Memoirs of the SR Center Ritsumeikan University Volume 21

Soft X-ray Absorption Spectroscopic Study on Nickel Electrode for Alkaline Water Electrolysis

Water electrolysis system for hydrogen production utilizing renewable energy is required to operate stably over a long period and in unstable energy supplying condition. Analysis of degradation mechanism of catalysis under electrochemical potential cycling will be useful for stable operation of water electrolysis. In this study, soft X-ray absorption spectroscopy (XAS) was utilized for the analysis of nickel catalyst used in a conventional alkaline water electrolysis system. Ni L-edge and O K-edge XAS were measured for the initial and electrochemical cycled nickel metal. In the initial state, the nickel(Ⅱ) oxide phase was present on the nickel metal surface. The electrochemical cycling caused the formation of nickel(Ⅲ) oxyhydroxide on the surface of the nickel metal. It was shown that the degradation mechanism can be analyzed at various depths by using XAS method for the catalyst of water electrolysis.

Fluorine and Oxygen K-edge X-ray Absorption Near Edge Structure of Ytterbium Fluoride Sulfide

Materials using multiple anion compounds are expected to be a new direction for realizing functional materials. In this study, compounds using fluoride and sulfide ions as anions were synthesized, and the electronic structures were analyzed by F K-edge and O K-edge X-ray absorption spectra. The analytical results of the spectra with the total electron yield mode providing the surface information and the fluorescence mode providing the bulk information show the difficulty for the removal of oxygen sources contained in the starting material during the synthesis process and uniformly distribution internally by a calcination process.

Lithium K-edge X-ray Absorption Analysis of Lithium-ion Battery Cathodes

Cathode materials for lithium-ion batteries utilize oxidation/reduction reaction of metal-ion for charge storage. However, little analysis of the electronic state of lithium carrier ions has been performed. This is because there are not many methods for observing the light element lithium, and some surface films on active materials deposited after charging and discharging make the analysis of bulk structure difficult. In this study, the electronic structure change of lithium was analyzed by soft X-ray absorption spectroscopy which can directly observe the electronic state of lithium. To prevent the surface film formation, lithium was chemically extracted from LiCoO₂, LiMn₂O₄, Li_1.2Ni_0.13Co_0.13Mn_0.53O₂ of representative electrode materials.

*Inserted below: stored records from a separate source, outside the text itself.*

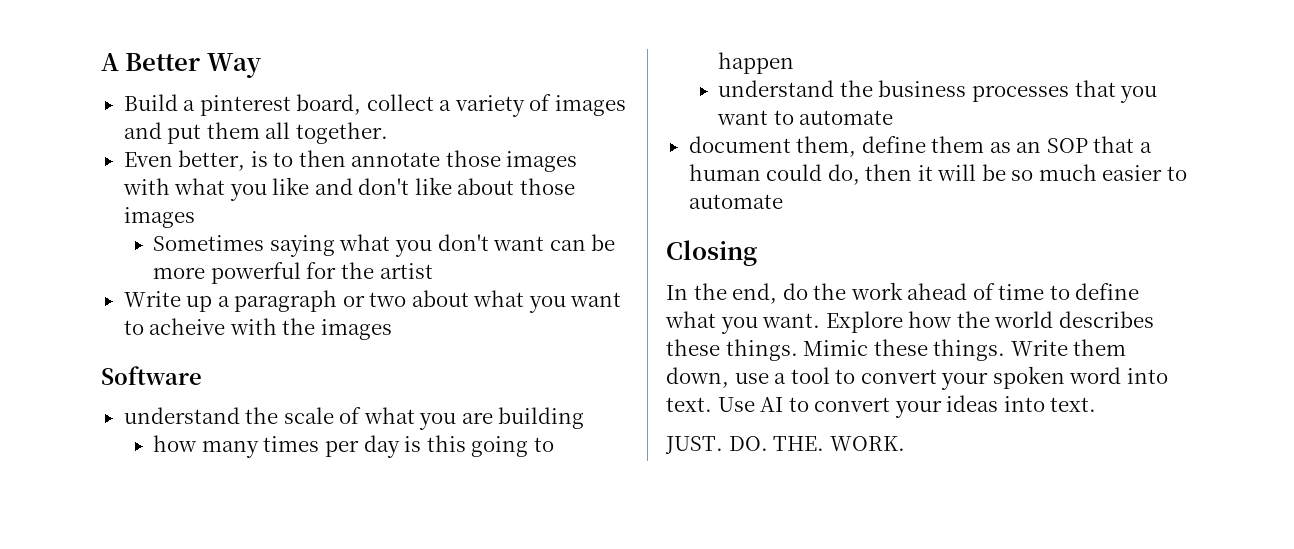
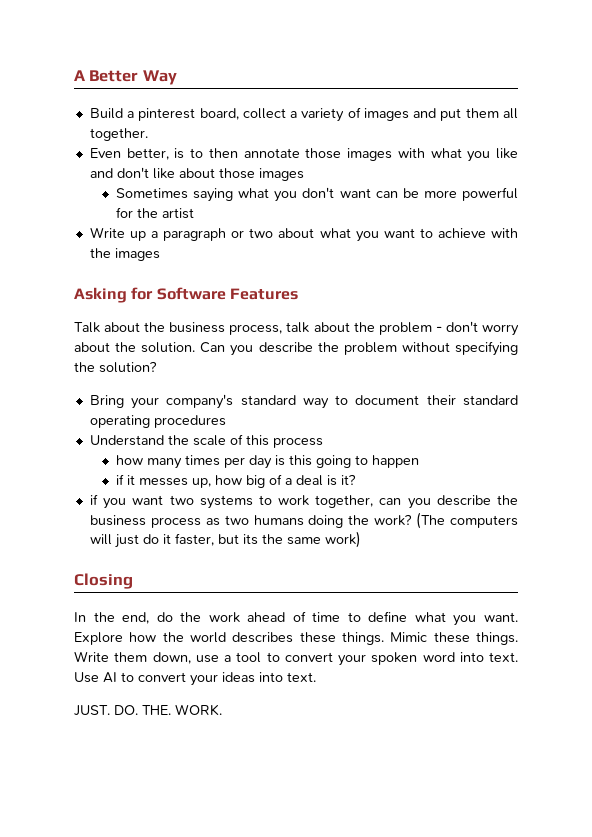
- Write up a paragraph or two about what you want to acheive with the images
+ Write up a paragraph or two about what you want to achieve with the images
- Software
- understand the scale of what you are building
+ Asking for Software Features
+ Talk about the business process, talk about the problem - don't worry about the solution. Can you describe the problem without specifying the solution?
+ Bring your company's standard way to document their standard operating procedures
+ Understand the scale of this process
- understand the business processes that you want to automate
- document them, define them as an SOP that a human could do, then it will be so much easier to automate
+ if it messes up, how big of a deal is it?
+ if you want two systems to work together, can you describe the business process as two humans doing the work? (The computers will just do it faster, but its the same work)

XAFS Analysis on Reduction Process of Ni Supported on Rutile TiO₂

The effect of the calcination and reduction treatment on the chemical state of the Ni species supported on TiO₂ was revealed by the XRD and XAFS method. The TiO₂-supported Ni catalyst calcined at various temperatures was characterized by the XRD measurements. It is revealed that the NiO species was incorporated into TiO₂ support as the species of NiTiO₃, when the calcination temperature was higher than 600 °C. The chemical state conversion of the Ni species during the temperature programmed reduction process was investigated by in situ XAFS measurements. The reduction of NiTiO₃ proceeded below 700 °C, and the metallic Ni(0) species was generated on TiO₂. The reduction temperature was higher than that of NiO on TiO₂.

Reduction Mechanism of NiO Particle Supported on SiO₂

The chemical state conversion of the Ni species supported on SiO₂ has been analyzed by in situ XAFS measurements. The composition change by the gas switch from H₂ to O₂ for the partially reduced NiO particles indicates that the metallic Ni(0) species exists at both the particle surface and the inner core. In addition, the analysis on the reduction property suggests that the oxidized Ni species is located at the adjacent place to the metallic Ni(0) species. It is concluded that the metallic Ni(0) and NiO species are heterogeneously distributed in the Ni particle under the reaction condition. The reduction of the NiO particle was initiated at the highly reactive spots and was expanded peripherally. This study achieved to find out the detailed reduction mechanism of the NiO particle supported on SiO₂.

Redox Processes between NiO and Ni(0) on Carbon for Application to Conversion Battery

Conversion reaction for NiO nanoparticles supported on acetylene black (AB) was analyzed using an in situ XAFS technique. The NiO particle supported on AB was synthesized by the impregnation method. For the first discharge process for a test cell of an NiO/AB cathode with a Li anode, it was revealed that the reactions of the Ni species proceeded at two different potentials. This indicates that the reactions in the surface layer and the bulk of the NiO particle have different reduction potentials. In addition, it was clarified that the Ni particles became smaller after the first discharge process and the fine size was kept in the following cycles.

Adjustment of Golovchenko-Type Double Crystal Monochromator

Three geometrical factors, a tilt angle of the first crystal, an offset distance of the crystal surface, and a tilt angle of the horizontal guide rail, cause the drift of the exit beam height of the monochromatic X-ray for the Golovchenko-type monochromator. We have formulated the geometrical factors and established the technique to adjust the alignment of the monochromator to restrain the beam drift.